Dans sa saisine du PNF, RAF expose « des affaires similaires concernant les concessions portuaires au Cameroun (Douala en 2004 et Kribi en 2015), au Ghana (port de Tema en 2014), et en Côte d’Ivoire (port d’Abidjan en 2004) où de graves irrégularités et accusations d’infractions à la probité ont été pointées par des institutions internationales, des commissions d’enquête ou encore des lanceurs d’alerte ». Pour RAF, c’est suffisant pour justifier l’infraction de « recel » car, explique le collectif, « Bolloré SE et VB étaient parfaitement informés de l’origine illicite des concessions, ce qui leur a permis d’en tirer des bénéfices considérables en toute connaissance de cause ».

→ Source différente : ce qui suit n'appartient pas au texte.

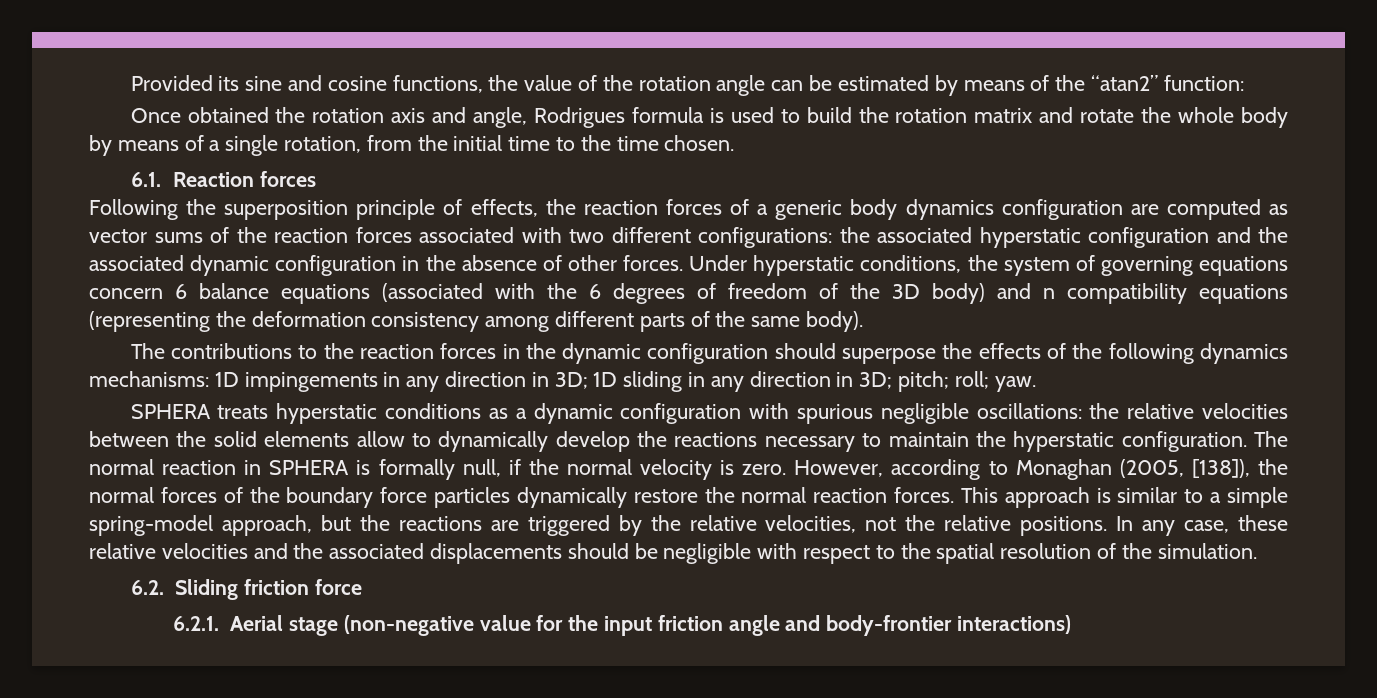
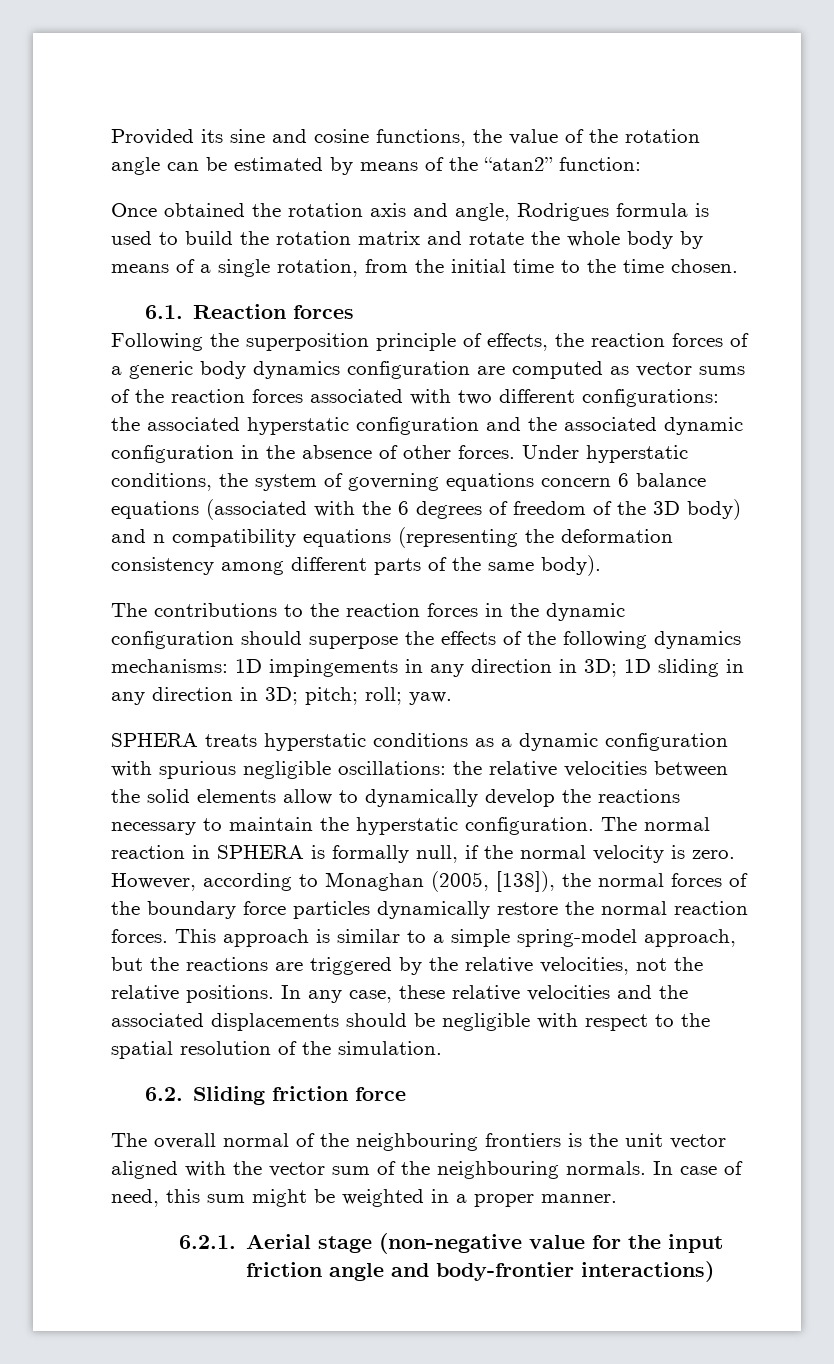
+ The overall normal of the neighbouring frontiers is the unit vector aligned with the vector sum of the neighbouring normals. In case of need, this sum might be weighted in a proper manner.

« Un argument juridique majeur de la plainte repose en outre sur le fait que ces concessions obtenues illégalement ont généré des milliards d’euros de revenus et jusqu’à 80% des profits du Groupe, qui ont ensuite été convertis en liquidités lorsque Bolloré Africa Logistics a été vendue pour 5,7 milliards d’euros en 2022, ce qui est constitutif de l’infraction de blanchiment », peut-on lire dans le document rendu public le 19 mars 2025 par RAF. Qui soutient qu’« en vertu d’une nouvelle loi adoptée en 2021 en France, ces fonds devraient être éligibles à une restitution aux nations et populations africaines concernées, créant ainsi un précédent juridique contre les multinationales, notamment françaises, accusées d’exploiter des ressources ou infrastructures stratégiques acquises de manière frauduleuse à l’étranger ». Dans ce qui apparait, selon RAF, comme « un mécanisme de biens mal acquis inversés », il est question pour ce collectif que « les fonds saisis soient réaffectés aux populations affectées, conformément à la loi française n° 2021-1031, qui impose que les actifs confisqués dans des affaires de corruption internationale financent des projets de développement bénéficiant aux communautés impactées, dans un cadre de transparence et de responsabilité totale ».
Pour rappel, sous la direction du lanceur d’alerte Jean-Jacques Lumumba, Restitution Afrique se consacre à la lutte contre la corruption, à la promotion de la transparence, et à la restitution des richesses illicites aux communautés impactées. Ce collectif regroupant 11 associations dans 6 pays africains et en France milite pour un système plus juste où les fonds issus d’opérations frauduleuses profiteraient aux populations lésées plutôt qu’aux auteurs des infractions.